Understanding Bangalore as a coupled social-hydrological system

09.11.2015, Monday
ATREE auditorium

Abstract

With partners at IISc and IIM-B, an interdisciplinary team of ecological economists, social scientists and hydrologists has been using the framework of urban metabolism – treating cities as living entities that require materials and energy for maintenance and growth – in first understanding the flows of water in the city. The presentation will cover work to date documenting how Bangalore has grown, status of water supply, critical knowledge gaps, and how coupled social-ecological models can be used to understand the dynamic connections between our use of water and the health of the city’s ecological foundations.

About the speaker

Vishal is an hydrologist and environmental modeler with 15 years of experience in water resources modeling and management, forest ecology and conservation, and appropriate technology.

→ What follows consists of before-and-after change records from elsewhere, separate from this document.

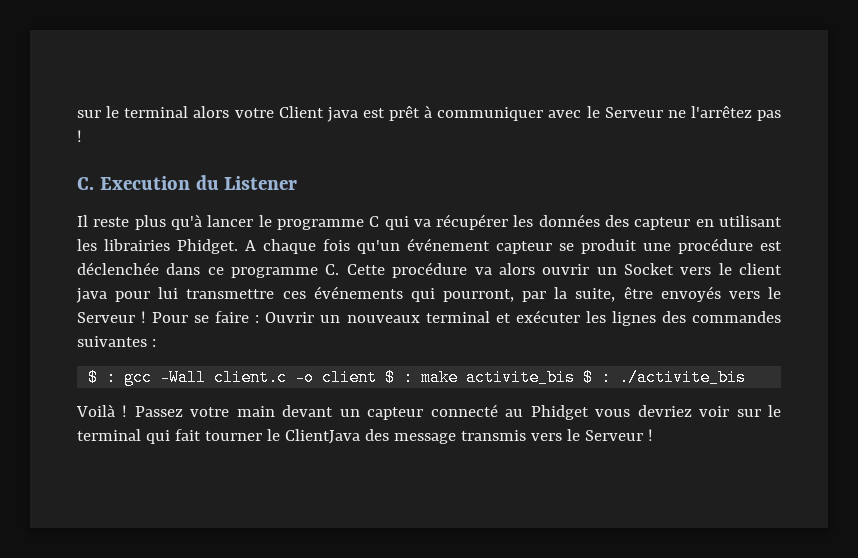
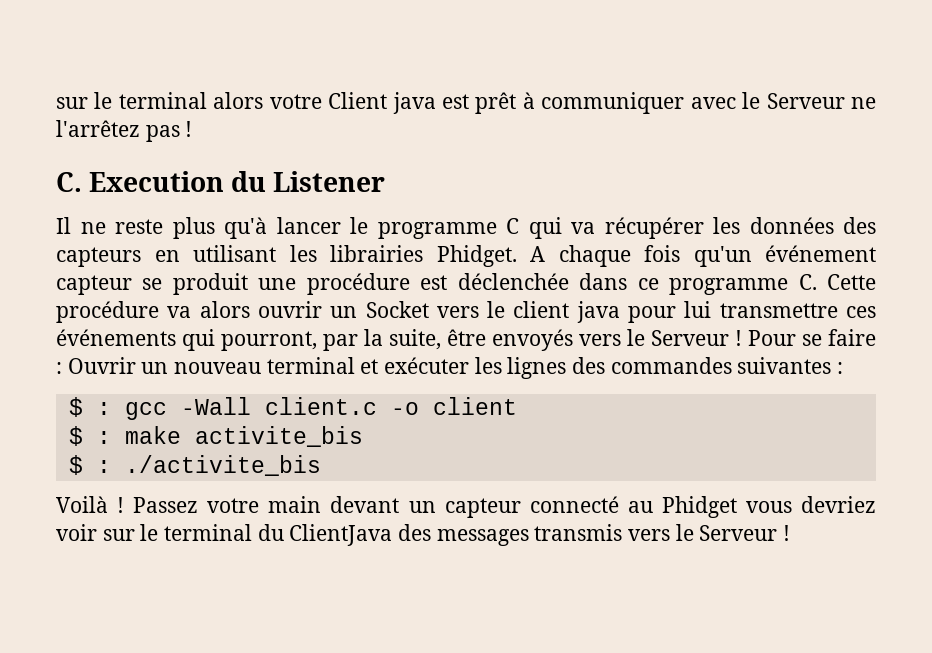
(88, 221) none -> [80,222,106,234] ne
[634,217,691,230] capteur -> [56,247,141,267] capteurs
[346,315,420,323] nouveaux -> [174,362,262,374] nouveau
(378, 377) none -> (517, 406) //
(576, 377) none -> (363, 436) //
[145,429,280,444] qui fait tourner le -> [257,524,284,541] du
[393,433,456,444] message -> [436,529,529,546] messages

With SEI’s US centre in Davis, California, Vishal has worked on climate and non-climate impacts on water resources systems at basin scale, water balances of Himalayan glaciers, and urban water in the US, India and East Africa. His main interest is in bridging science and policy.

Vishal is a native of Bangalore and an alum of ATREE, with whom he studied impacts of landuse change in the Western Ghats. He received his PhD in Soil, Crop and Atmospheric Sciences from Cornell University, Ithaca in 2007.